### [Aim of the task]
Using the data below, return every line that holds the word "AVANS".

### [Input]
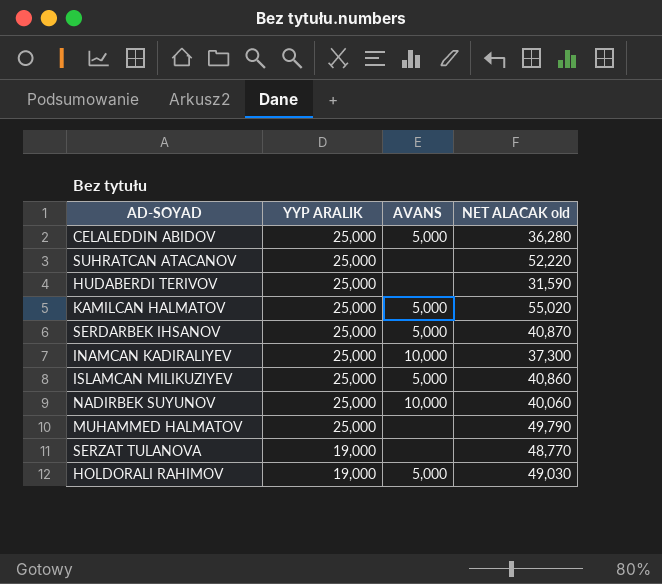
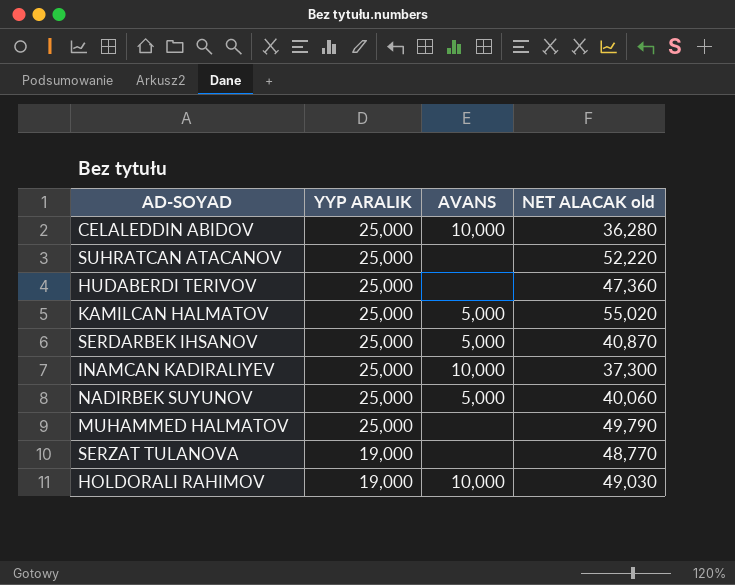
row ISLAMCAN MILIKUZIYEV: 25,000 | 5,000 | 40,860 -> none
CELALEDDIN ABIDOV | AVANS: 5,000 -> 10,000
HUDABERDI TERIVOV | NET ALACAK old: 31,590 -> 47,360
NADIRBEK SUYUNOV | AVANS: 10,000 -> 5,000
HOLDORALI RAHIMOV | AVANS: 5,000 -> 10,000

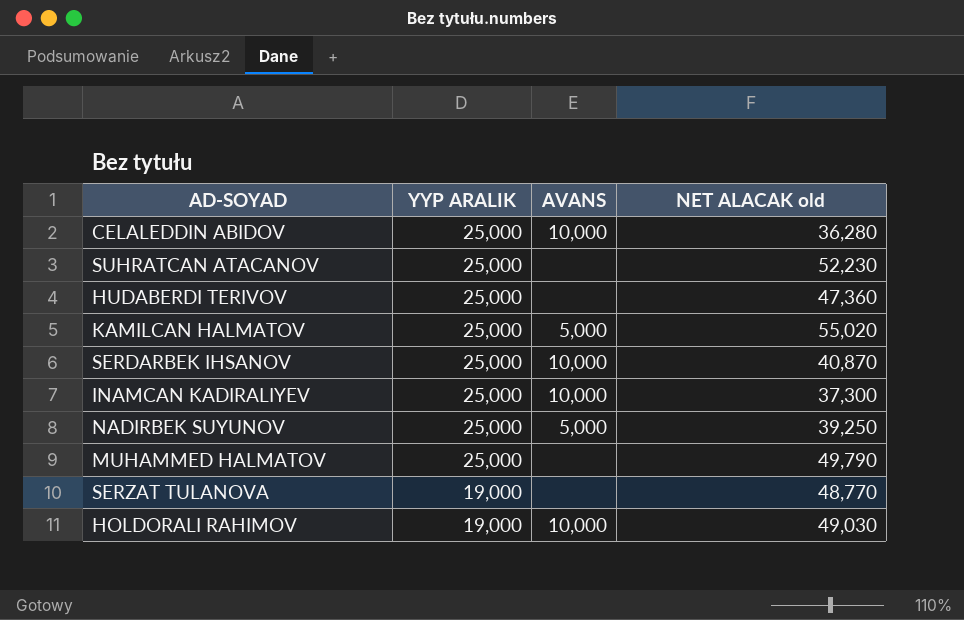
SUHRATCAN ATACANOV | NET ALACAK old: 52,220 -> 52,230
SERDARBEK IHSANOV | AVANS: 5,000 -> 10,000
NADIRBEK SUYUNOV | NET ALACAK old: 40,060 -> 39,250

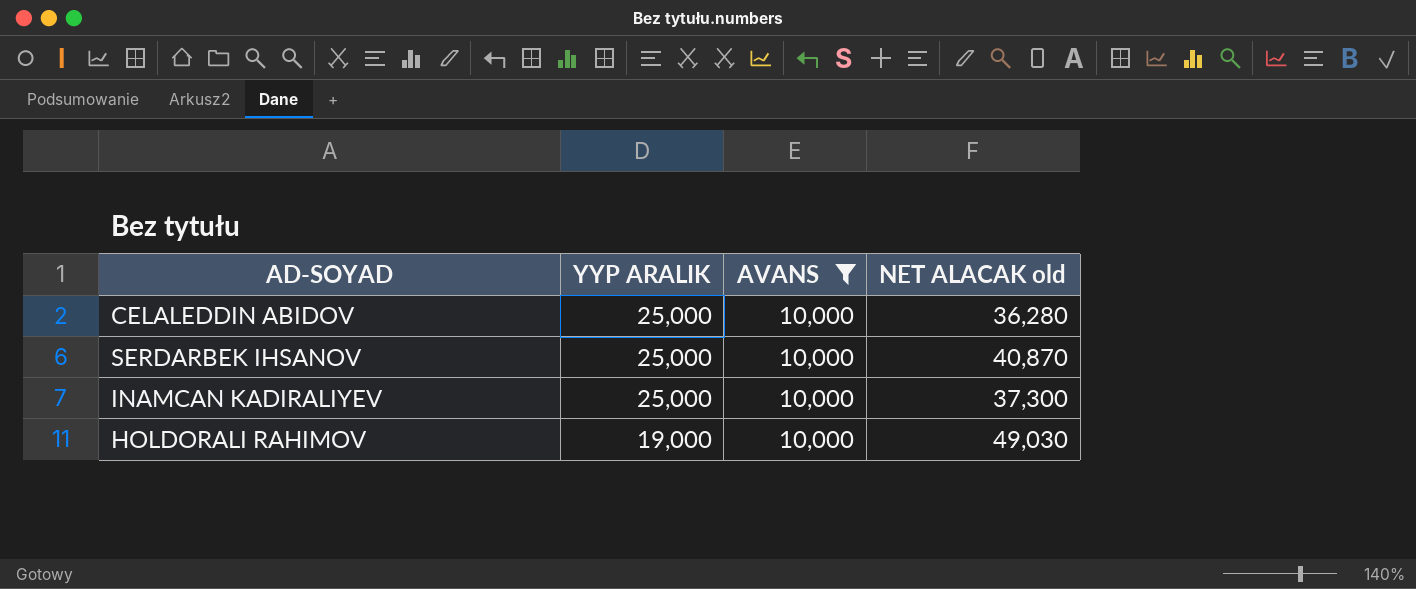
filter: none -> AVANS = 10,000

### [Solution to this problem]
CELALEDDIN ABIDOV | AVANS: 5,000 -> 10,000
NADIRBEK SUYUNOV | AVANS: 10,000 -> 5,000
HOLDORALI RAHIMOV | AVANS: 5,000 -> 10,000
SERDARBEK IHSANOV | AVANS: 5,000 -> 10,000
filter: none -> AVANS = 10,000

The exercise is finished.